Task goal:
Reproduce every line of the listing exactly.

Record excerpts:
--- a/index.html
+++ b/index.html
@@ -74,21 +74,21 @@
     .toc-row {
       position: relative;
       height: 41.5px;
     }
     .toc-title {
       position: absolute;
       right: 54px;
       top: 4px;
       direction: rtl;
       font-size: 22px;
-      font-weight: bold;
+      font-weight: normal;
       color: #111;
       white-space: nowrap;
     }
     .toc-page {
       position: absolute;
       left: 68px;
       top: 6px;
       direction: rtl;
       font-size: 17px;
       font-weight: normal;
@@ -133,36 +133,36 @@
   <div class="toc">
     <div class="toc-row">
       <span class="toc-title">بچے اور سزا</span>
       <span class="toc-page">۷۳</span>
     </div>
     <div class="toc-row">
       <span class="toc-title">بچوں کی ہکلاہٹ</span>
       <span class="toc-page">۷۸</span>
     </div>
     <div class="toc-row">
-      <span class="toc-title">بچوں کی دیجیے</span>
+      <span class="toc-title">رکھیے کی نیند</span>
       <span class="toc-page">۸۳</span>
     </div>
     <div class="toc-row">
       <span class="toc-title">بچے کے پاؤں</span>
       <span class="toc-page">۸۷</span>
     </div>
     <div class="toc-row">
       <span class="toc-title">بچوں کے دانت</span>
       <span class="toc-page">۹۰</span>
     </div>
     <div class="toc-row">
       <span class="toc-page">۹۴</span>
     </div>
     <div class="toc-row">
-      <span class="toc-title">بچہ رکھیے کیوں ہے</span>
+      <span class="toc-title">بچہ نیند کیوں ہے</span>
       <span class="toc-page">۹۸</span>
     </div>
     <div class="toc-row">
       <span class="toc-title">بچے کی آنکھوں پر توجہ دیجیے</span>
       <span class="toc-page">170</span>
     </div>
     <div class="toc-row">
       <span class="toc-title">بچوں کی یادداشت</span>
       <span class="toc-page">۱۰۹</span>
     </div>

Result for this exercise:
--- a/index.html
+++ b/index.html
@@ -74,21 +74,21 @@
     .toc-row {
       position: relative;
       height: 41.5px;
     }
     .toc-title {
       position: absolute;
       right: 54px;
       top: 4px;
       direction: rtl;
       font-size: 22px;
-      font-weight: bold;
+      font-weight: normal;
       color: #111;
       white-space: nowrap;
     }
     .toc-page {
       position: absolute;
       left: 68px;
       top: 6px;
       direction: rtl;
       font-size: 17px;
       font-weight: normal;
@@ -133,36 +133,36 @@
   <div class="toc">
     <div class="toc-row">
       <span class="toc-title">بچے اور سزا</span>
       <span class="toc-page">۷۳</span>
     </div>
     <div class="toc-row">
       <span class="toc-title">بچوں کی ہکلاہٹ</span>
       <span class="toc-page">۷۸</span>
     </div>
     <div class="toc-row">
-      <span class="toc-title">بچوں کی دیجیے</span>
+      <span class="toc-title">رکھیے کی نیند</span>
       <span class="toc-page">۸۳</span>
     </div>
     <div class="toc-row">
       <span class="toc-title">بچے کے پاؤں</span>
       <span class="toc-page">۸۷</span>
     </div>
     <div class="toc-row">
       <span class="toc-title">بچوں کے دانت</span>
       <span class="toc-page">۹۰</span>
     </div>
     <div class="toc-row">
       <span class="toc-page">۹۴</span>
     </div>
     <div class="toc-row">
-      <span class="toc-title">بچہ رکھیے کیوں ہے</span>
+      <span class="toc-title">بچہ نیند کیوں ہے</span>
       <span class="toc-page">۹۸</span>
     </div>
     <div class="toc-row">
       <span class="toc-title">بچے کی آنکھوں پر توجہ دیجیے</span>
       <span class="toc-page">170</span>
     </div>
     <div class="toc-row">
       <span class="toc-title">بچوں کی یادداشت</span>
       <span class="toc-page">۱۰۹</span>
     </div>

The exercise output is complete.